Two army generals, including a former assistant defence secretary, were detained by anti-drug prosecutors and are being questioned for alleged links to drug traffickers, authorities said Wednesday.

MEXICO CITY — Two army generals, including a former assistant defence secretary, were detained by anti-drug prosecutors and are being questioned for alleged links to drug traffickers, authorities said Wednesday.

Soldiers detained retired Gen. Tomas Angeles Dauahare and Gen. Roberto Dawe Gonzalez, the Attorney General’s Office said in a brief statement released late Tuesday. The office gave no other details.

An official at the Attorney General’s Office said the officers are being investigated for alleged links to a Mexican drug cartel, but he would not say which cartel. He spoke on condition of anonymity because he is not allowed to discuss the case.

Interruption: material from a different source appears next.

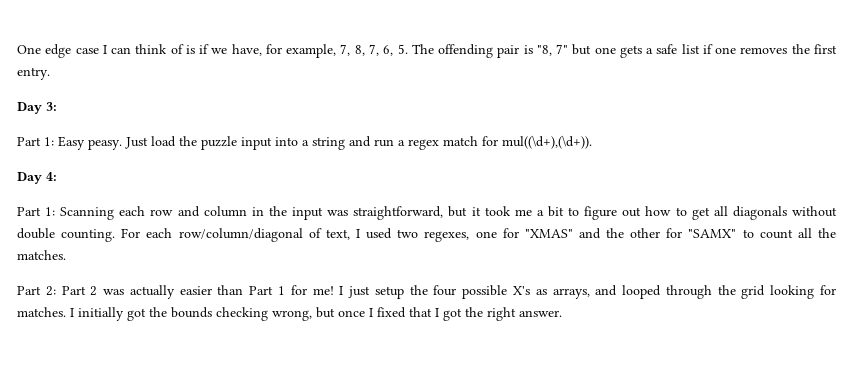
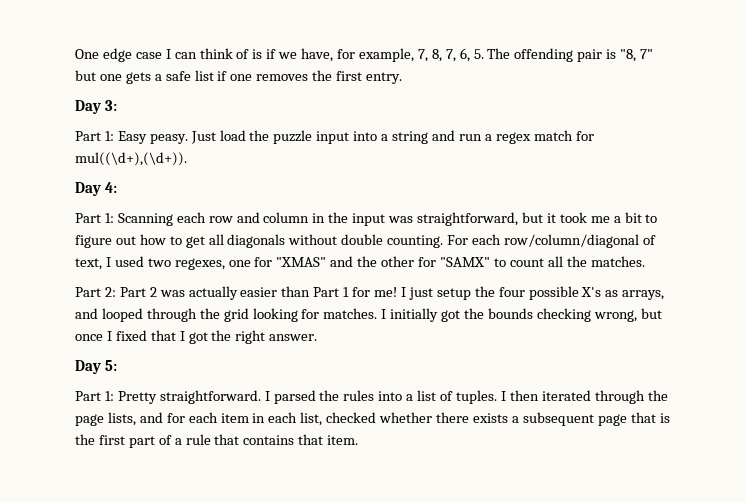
+ Day 5:
+ Part 1: Pretty straightforward. I parsed the rules into a list of tuples. I then iterated through the page lists, and for each item in each list, checked whether there exists a subsequent page that is the first part of a rule that contains that item.

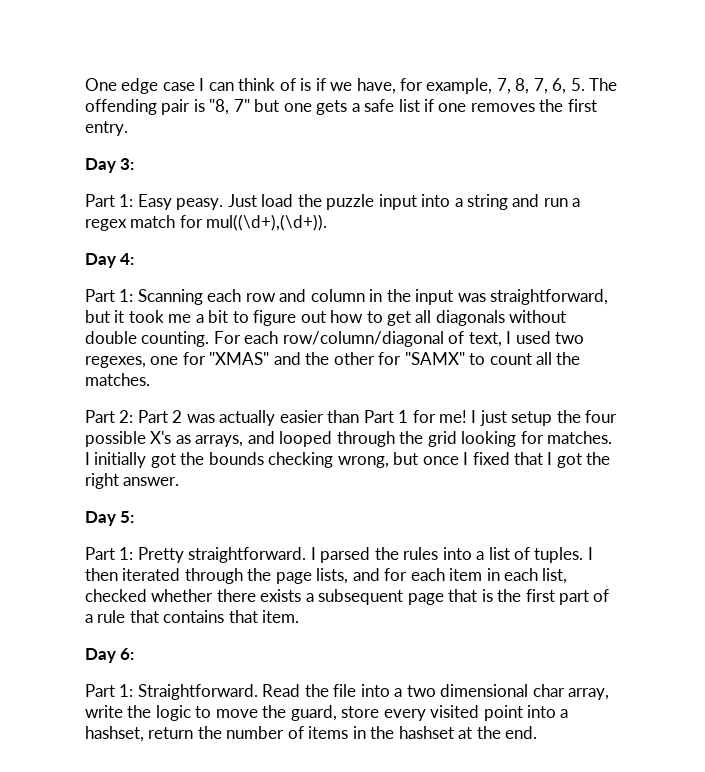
+ Day 6:
+ Part 1: Straightforward. Read the file into a two dimensional char array, write the logic to move the guard, store every visited point into a hashset, return the number of items in the hashset at the end.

President Felipe Calderon named Angeles Dauahare as assistant defence secretary in 2006. He left the post in 2008, when he retired.

Dawe Gonzalez is currently assigned to a military base in the western state of Colima.

President Felipe Calderon deployed 50,000 soldiers and other military personnel to fight organized crime shortly after taking office in December 2006.

A few senior military officers have been arrested for alleged links to drug traffickers during Mexico’s long struggle to control the cartels.

Retired Gen. Juan Manuel Barragan Espinosa was detained in February for alleged links to organized crime and Gen. Manuel Moreno Avina and 29 soldiers who were under his command in the border town of Ojinaga, across the border from Presidio, Texas, are being tried on charges of torture, homicide, drug trafficking and other crimes.

In 1997, Gen. Jesus Gutierrez Rebollo was arrested when he was Mexico’s drug czar. He was charged with protecting then-cocaine kingpin Amado Carrillo Fuentes.

Raul Benitez, a security expert at the National Autonomous University of Mexico, said having such high ranking military officials under investigation for ties to organized crime “is a blow to the army because they are generals who had top posts in the Defence Department.”